Revision comparison data:
§ §

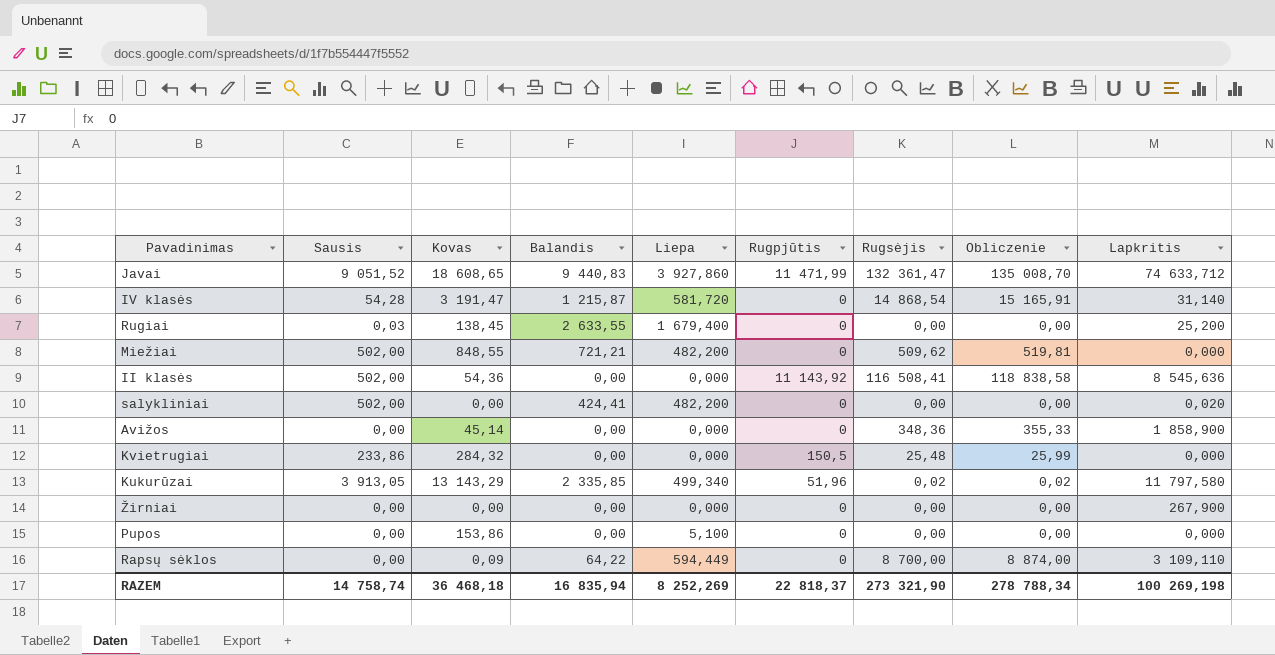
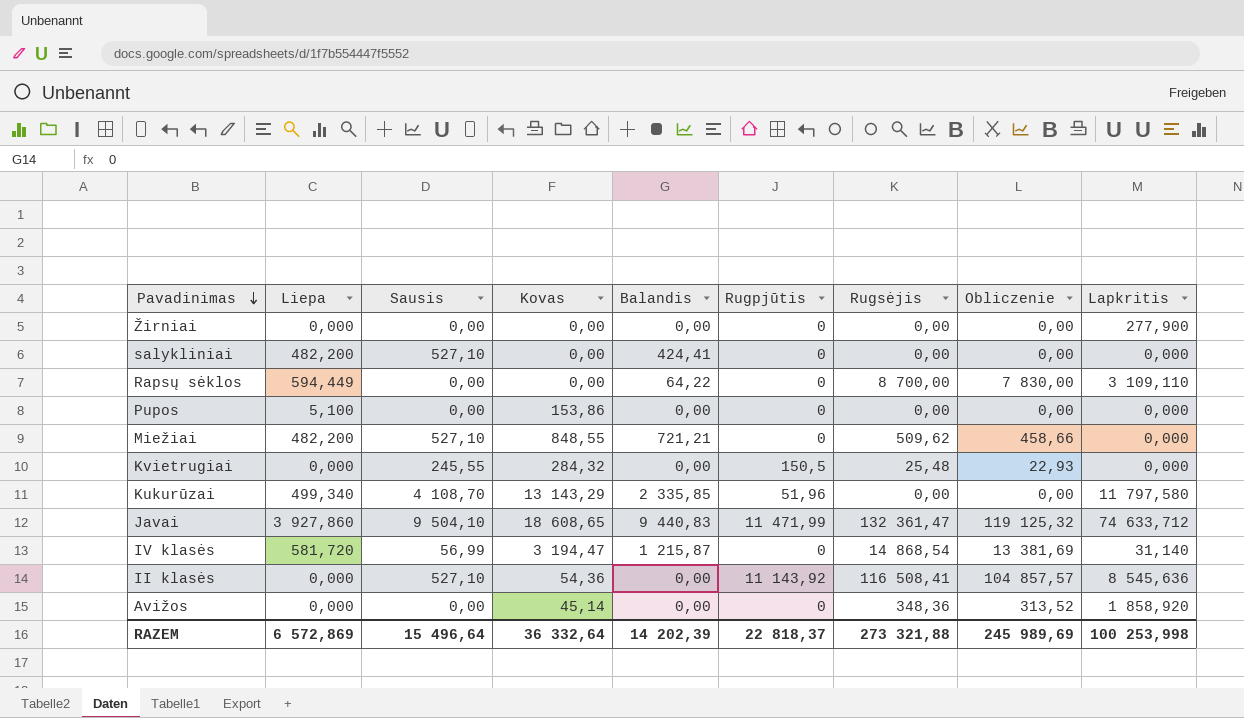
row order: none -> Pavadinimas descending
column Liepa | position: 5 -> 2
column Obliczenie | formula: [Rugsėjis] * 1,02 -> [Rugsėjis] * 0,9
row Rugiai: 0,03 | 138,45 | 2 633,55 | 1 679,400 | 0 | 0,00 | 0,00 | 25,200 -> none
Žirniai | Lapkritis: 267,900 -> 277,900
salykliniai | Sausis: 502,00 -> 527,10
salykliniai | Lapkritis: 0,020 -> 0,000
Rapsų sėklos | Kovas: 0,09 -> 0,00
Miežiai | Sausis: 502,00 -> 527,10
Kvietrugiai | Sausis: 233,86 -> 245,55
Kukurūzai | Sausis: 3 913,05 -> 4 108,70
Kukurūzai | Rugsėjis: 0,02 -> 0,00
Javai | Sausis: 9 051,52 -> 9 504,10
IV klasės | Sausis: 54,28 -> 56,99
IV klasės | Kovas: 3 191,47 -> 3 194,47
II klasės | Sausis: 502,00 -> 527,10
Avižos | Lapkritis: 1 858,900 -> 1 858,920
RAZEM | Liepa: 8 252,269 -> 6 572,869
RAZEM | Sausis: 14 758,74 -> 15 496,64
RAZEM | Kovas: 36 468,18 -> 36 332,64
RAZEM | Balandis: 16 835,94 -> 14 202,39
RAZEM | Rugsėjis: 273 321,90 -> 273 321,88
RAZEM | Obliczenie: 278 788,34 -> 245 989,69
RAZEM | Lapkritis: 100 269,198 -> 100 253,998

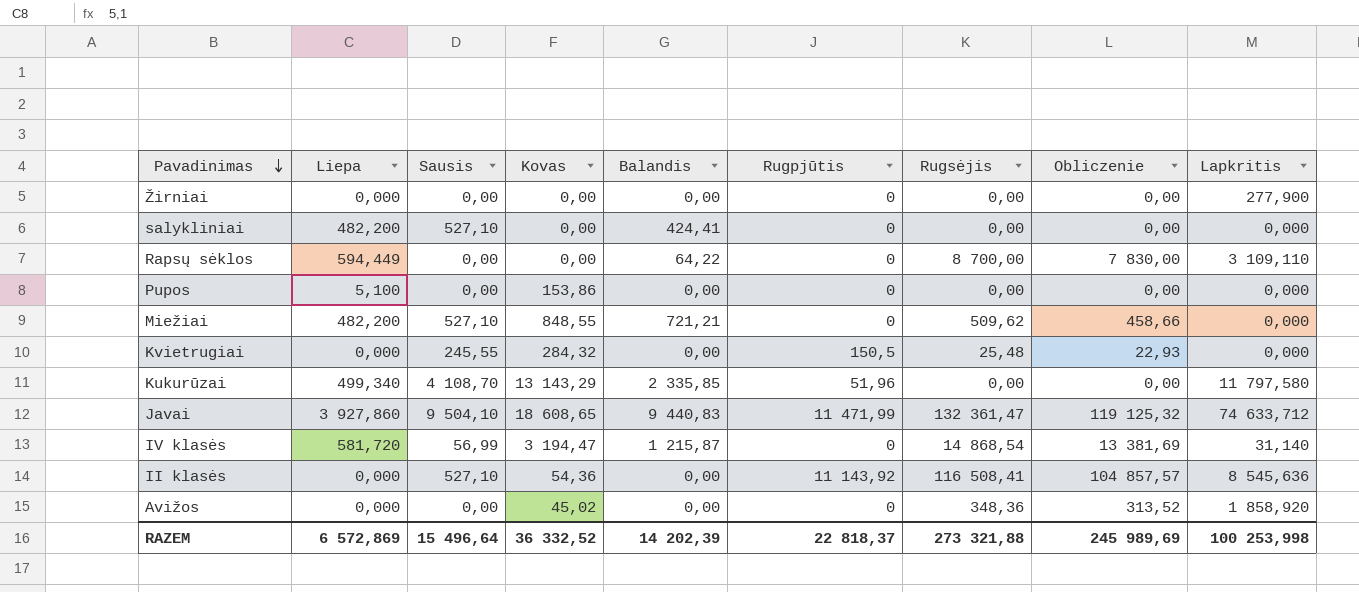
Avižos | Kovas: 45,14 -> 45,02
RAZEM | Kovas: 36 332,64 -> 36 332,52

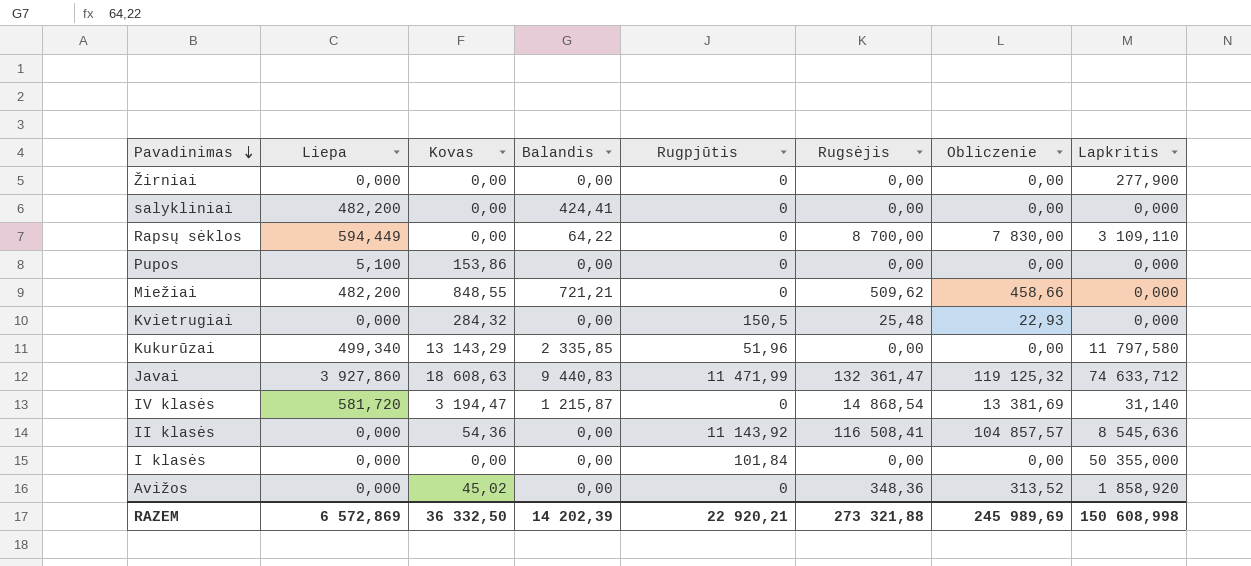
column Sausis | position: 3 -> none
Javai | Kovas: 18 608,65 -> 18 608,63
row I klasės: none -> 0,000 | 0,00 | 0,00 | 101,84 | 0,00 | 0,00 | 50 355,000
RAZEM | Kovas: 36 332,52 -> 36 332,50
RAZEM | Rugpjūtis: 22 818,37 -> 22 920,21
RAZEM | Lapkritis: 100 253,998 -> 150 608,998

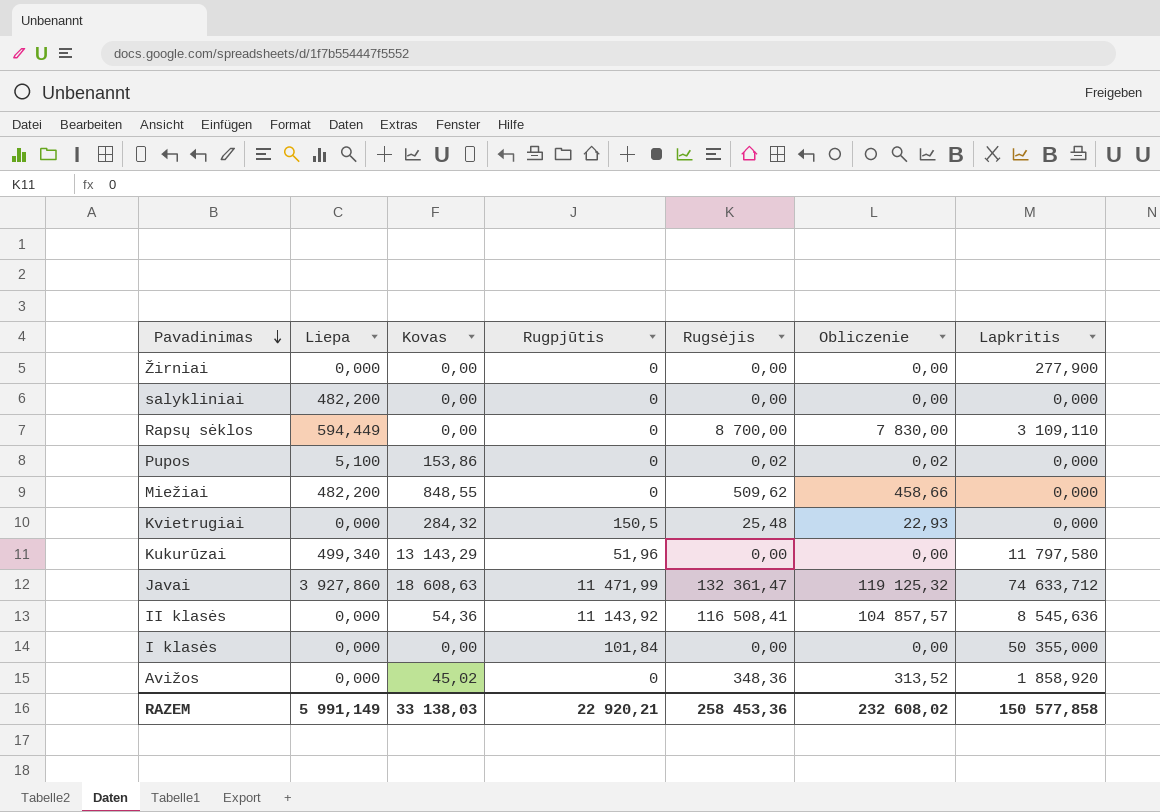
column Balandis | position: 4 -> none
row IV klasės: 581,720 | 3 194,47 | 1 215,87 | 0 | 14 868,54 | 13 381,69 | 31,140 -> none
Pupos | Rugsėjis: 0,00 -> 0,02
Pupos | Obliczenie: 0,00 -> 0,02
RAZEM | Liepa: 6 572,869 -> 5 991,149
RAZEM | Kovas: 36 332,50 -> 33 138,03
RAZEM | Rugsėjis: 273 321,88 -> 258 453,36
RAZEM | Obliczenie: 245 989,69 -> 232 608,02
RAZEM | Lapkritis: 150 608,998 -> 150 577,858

§ §

• GOAL OF THE EXERCISE
Where a line of the records contains the word "Avižos", copy that line.

• FINISHED EXERCISE
Avižos | Lapkritis: 1 858,900 -> 1 858,920
Avižos | Kovas: 45,14 -> 45,02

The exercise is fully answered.